# Determining the Optimal K for K-Means

In this notebook we will explore:

1. Elbow Method.
2. Silhouette.
3. Calinski_harabasz.

__Source__: https://www.scikit-yb.org/en/latest/api/cluster/elbow.html

<hr>

# 1. Elbow

In [None]:
from sklearn.cluster import KMeans
from sklearn.datasets import make_blobs
from yellowbrick.cluster import KElbowVisualizer



In [None]:
# Generate synthetic dataset with 8 random clusters
X, y = make_blobs(n_samples=1000, n_features=12, centers=8, random_state=42)

In [None]:
# Instantiate the clustering model and visualizer
model = KMeans()
visualizer = KElbowVisualizer(model, k=(4,12))

In [33]:
visualizer.fit(X)        # Fit the data to the visualizer
visualizer.show()        # Finalize and render the figure

<hr>

# 2. Calinski_harabaz

In [34]:
# Instantiate the clustering model and visualizer
model = KMeans()
visualizer = KElbowVisualizer(model, k=(4,12), metric='calinski_harabaz', timings=False)

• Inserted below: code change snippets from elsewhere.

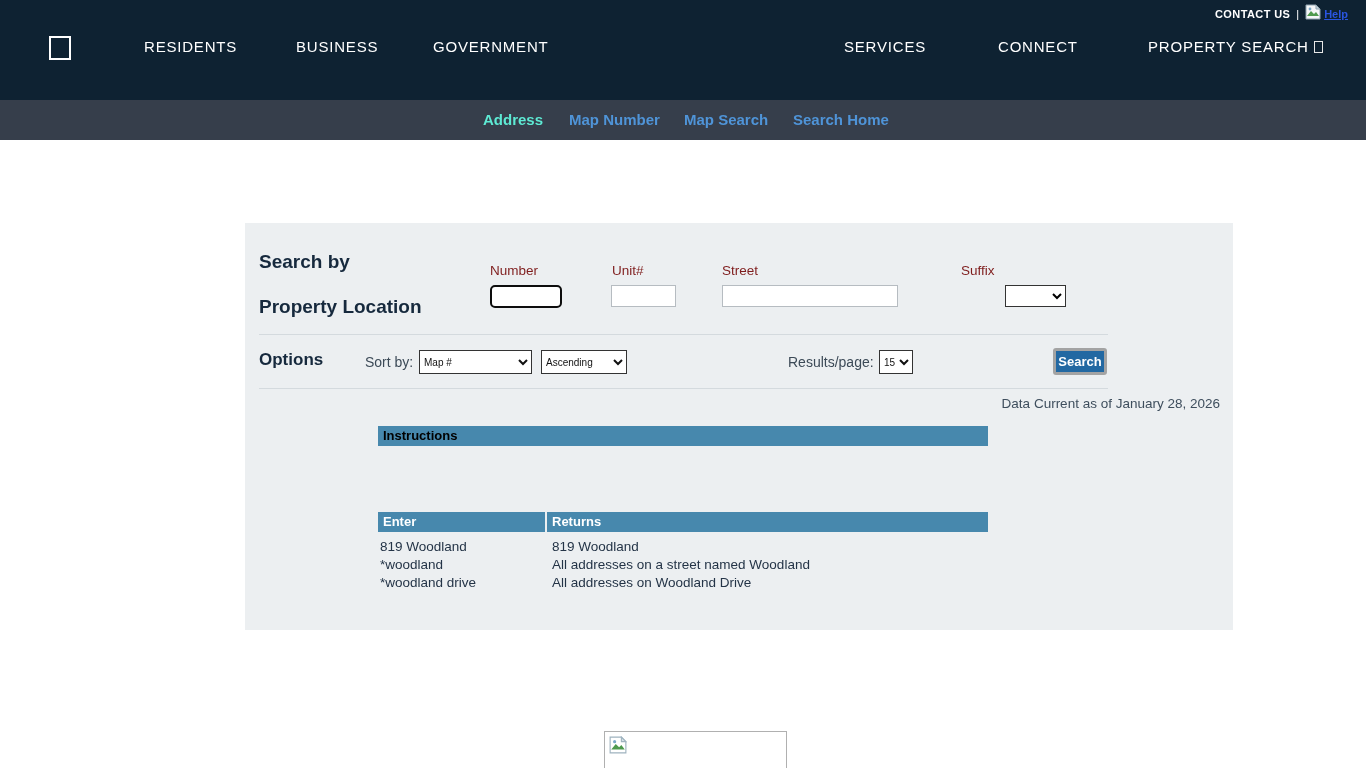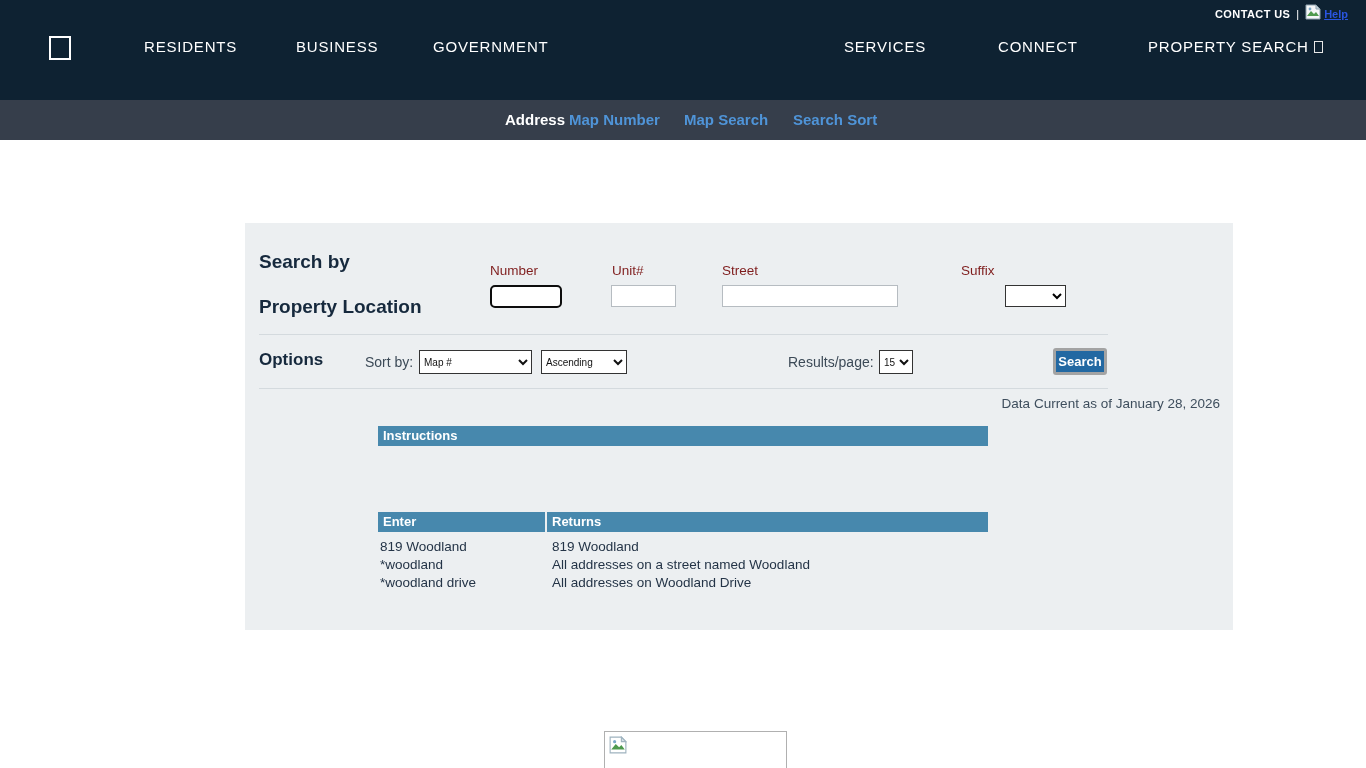--- a/index.html
+++ b/index.html
@@ -21,7 +21,7 @@
   
   .subnav { position:absolute; left:0; top:100px; width:1366px; height:40px; background:#363e4b; }
   .subnav-item { position:absolute; top:0; height:40px; line-height:40px; font-size:15px; font-weight:bold; cursor:pointer; white-space:nowrap; }
-  .subnav-active { color:#ffffff;margin-left:22px; }
+  .subnav-active { color:#5eead4; }
   .subnav-link { color:#4f94d8; }
 
   

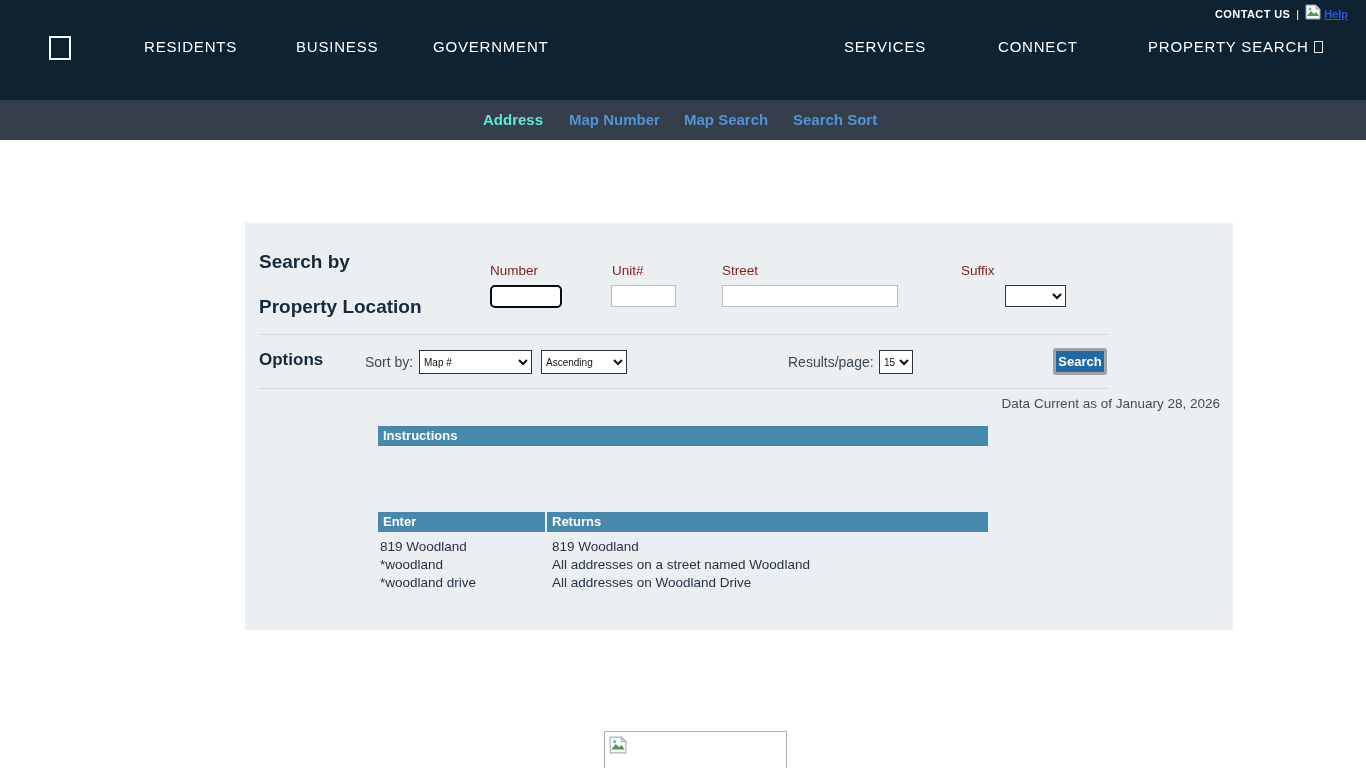--- a/index.html
+++ b/index.html
@@ -113,7 +113,7 @@
     <div class="subnav-item subnav-active" style="left:483px;">Address</div>
     <div class="subnav-item subnav-link" style="left:569px;">Map Number</div>
     <div class="subnav-item subnav-link" style="left:684px;">Map Search</div>
-    <div class="subnav-item subnav-link" style="left:793px;">Search Sort</div>
+    <div class="subnav-item subnav-link" style="left:793px;">Search Home</div>
   </div>
 
   <div class="panel">

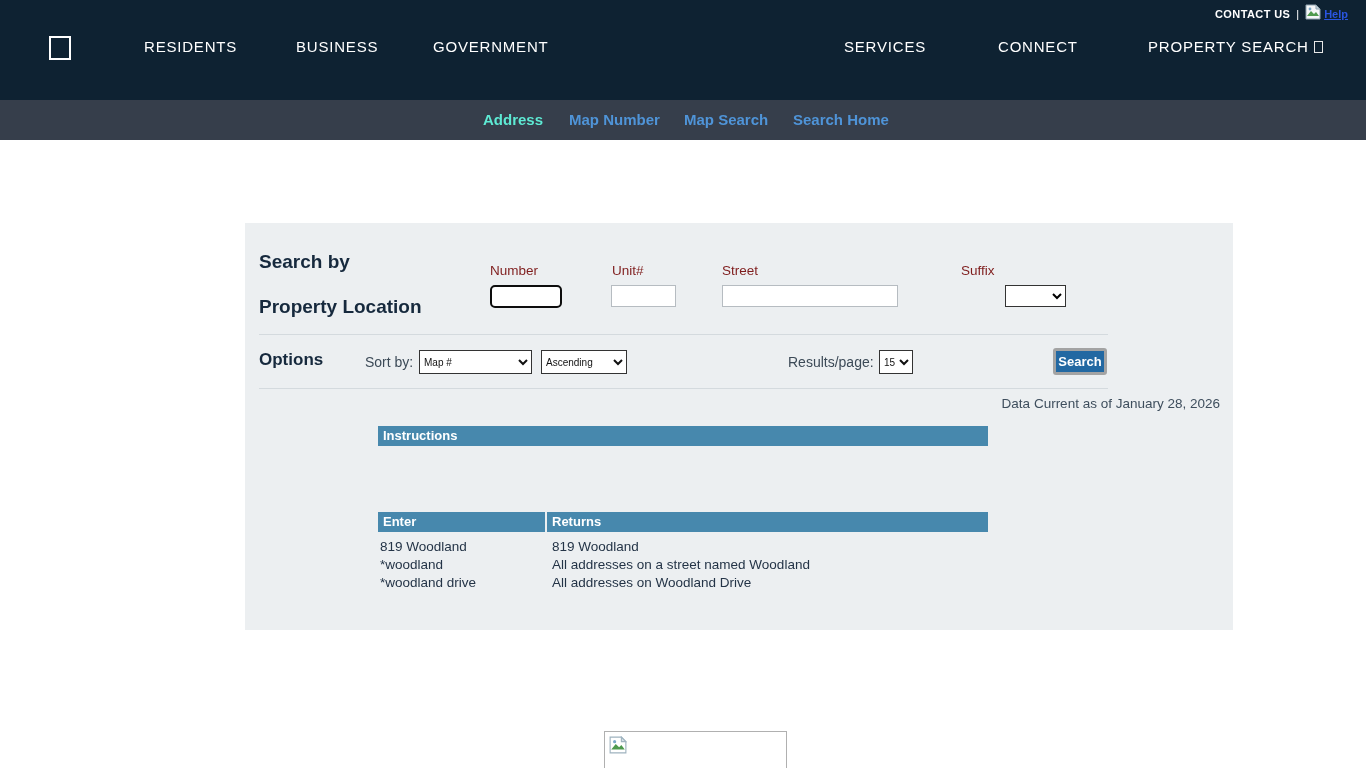--- a/index.html
+++ b/index.html
@@ -58,7 +58,7 @@
   .data-current { position:absolute; right:13px; top:173px; font-size:13.5px; color:#3e4e5d; }
 
   .instr-header { position:absolute; left:133px; top:203px; width:610px; height:20px; background:#4788ad;
-                  color:#ffffff; font-size:13px; font-weight:bold; line-height:20px; padding-left:5px; }
+                  color:#000000; font-size:13px; font-weight:bold; line-height:20px; padding-left:5px; }
   .instr-text { position:absolute; left:133px; top:229px; width:605px; font-size:13.5px; color:#243447; line-height:18px; }
   .instr-bold { font-weight:bold; }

visualizer.fit(X)        # Fit the data to the visualizer
visualizer.show()        # Finalize and render the figure

<hr>

# 3. Silhouette

In [35]:
from sklearn.cluster import KMeans
from yellowbrick.cluster import SilhouetteVisualizer

# Generate synthetic dataset with 8 random clusters
X, y = make_blobs(n_samples=1000, n_features=12, centers=5, random_state=42)

# Specify the features to use for clustering
features = ['A', 'B', 'C', 'D', 'E']

# Instantiate the clustering model and visualizer
model = KMeans(8, random_state=42)
visualizer = SilhouetteVisualizer(model, colors='yellowbrick')

visualizer.fit(X)        # Fit the data to the visualizer
visualizer.show()        # Finalize and render the figure

<hr>

# Lets work!

1. Try different dataset with random clusters